Hi Grzegorz
From my understanding, for cogroup operation ( which used by
intersection), if spark.default.parallelism is not set by user, it won’t bother
to use the default value, it will use the partition number ( the max one among
all the rdds in cogroup operation) to build up a partitioner ( if non of the
rdd already has a partitioner). This is intend to avoid OOM when process a
single task.
So it explain most of your observations. TextFile generated RDD use
file split number as partition number and parallelize operation use
spark.default.parallelism as default partition number.
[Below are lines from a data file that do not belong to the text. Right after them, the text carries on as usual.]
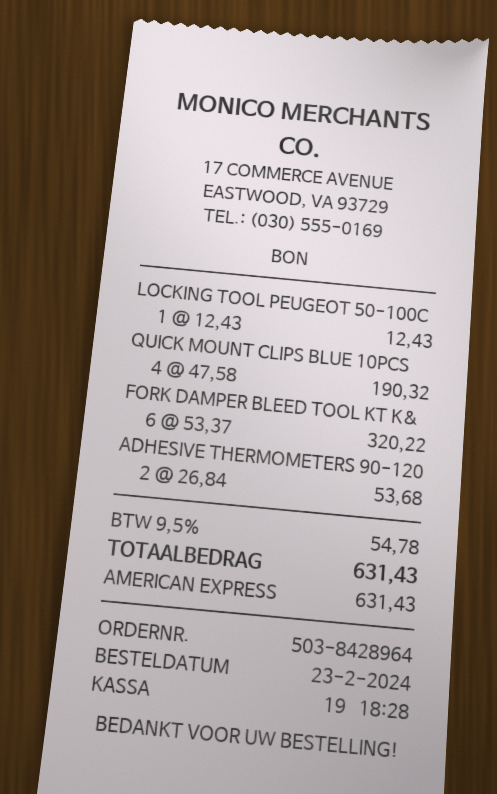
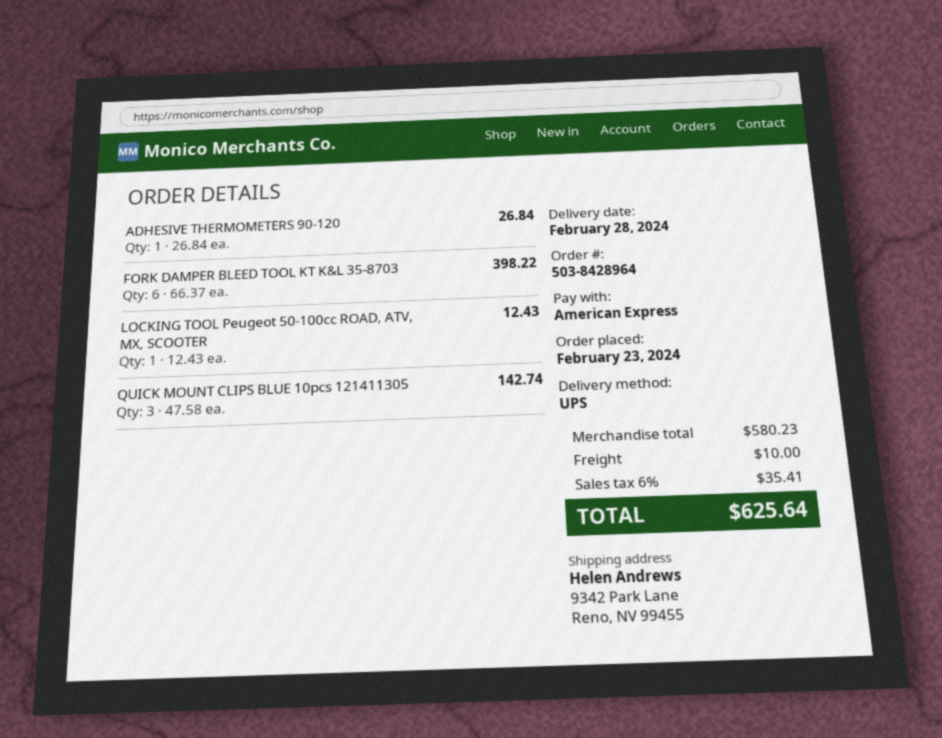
QUICK MOUNT CLIPS BLUE 10PCS: 4 x 47.58 = 190.32 -> 3 x 47.58 = 142.74
FORK DAMPER BLEED TOOL KT K&: 6 x 53.37 = 320.22 -> 6 x 66.37 = 398.22
ADHESIVE THERMOMETERS 90-120: 2 x 26.84 = 53.68 -> 1 x 26.84 = 26.84
shipping: none -> 10.00
tax: 9.5% = 54.78 -> 6% = 35.41
total: 631.43 -> 625.64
But this not explain your local[4] case use textfile for input and with
spark.default.parallelism set to “7” , the result for rdd2 partition count is 4
in this case? Seems to me should not happen.
Best Regards,
Raymond Liu
From: Grzegorz Białek [mailto:[email protected]]
Sent: Tuesday, August 26, 2014 7:52 PM
To: [email protected]
Subject: spark.default.parallelism bug?
Hi,
consider the following code:
import org.apache.spark.{SparkContext, SparkConf}
object ParallelismBug extends App {
var sConf = new SparkConf()
.setMaster("spark://hostName:7077") // .setMaster("local[4]")
.set("spark.default.parallelism", "7") // or without it
val sc = new SparkContext(sConf)
val rdd = sc.textFile("input/100") // val rdd = sc.parallelize(Array.range(1,
100))
val rdd2 = rdd.intersection(rdd)
println("rdd: " + rdd.partitions.size + " rdd2: " + rdd2.partitions.size)
}
Suppose that input/100 contains 100 files. In above configuration output is
rdd: 100 rdd2: 7, which seems ok. when we don't set parallelism then output is
rdd: 100 rdd2: 100, but according to
https://spark.apache.org/docs/latest/configuration.html#execution-behavior
it should be rdd: 100 rdd2: 2 (on my 1 core machine).
But when rdd is defined using sc.parallelize results seems ok: rdd: 2 rdd2: 2.
Moreover when master is local[4] and we set parallelism then result is rdd: 100
rdd2: 4 instead of rdd: 100 rdd2: 7. And when we don't set parallelism it
behaves like with master spark://hostName:7077.
Do I misunderstanding something, or is it a bug?
Thanks,
Grzegorz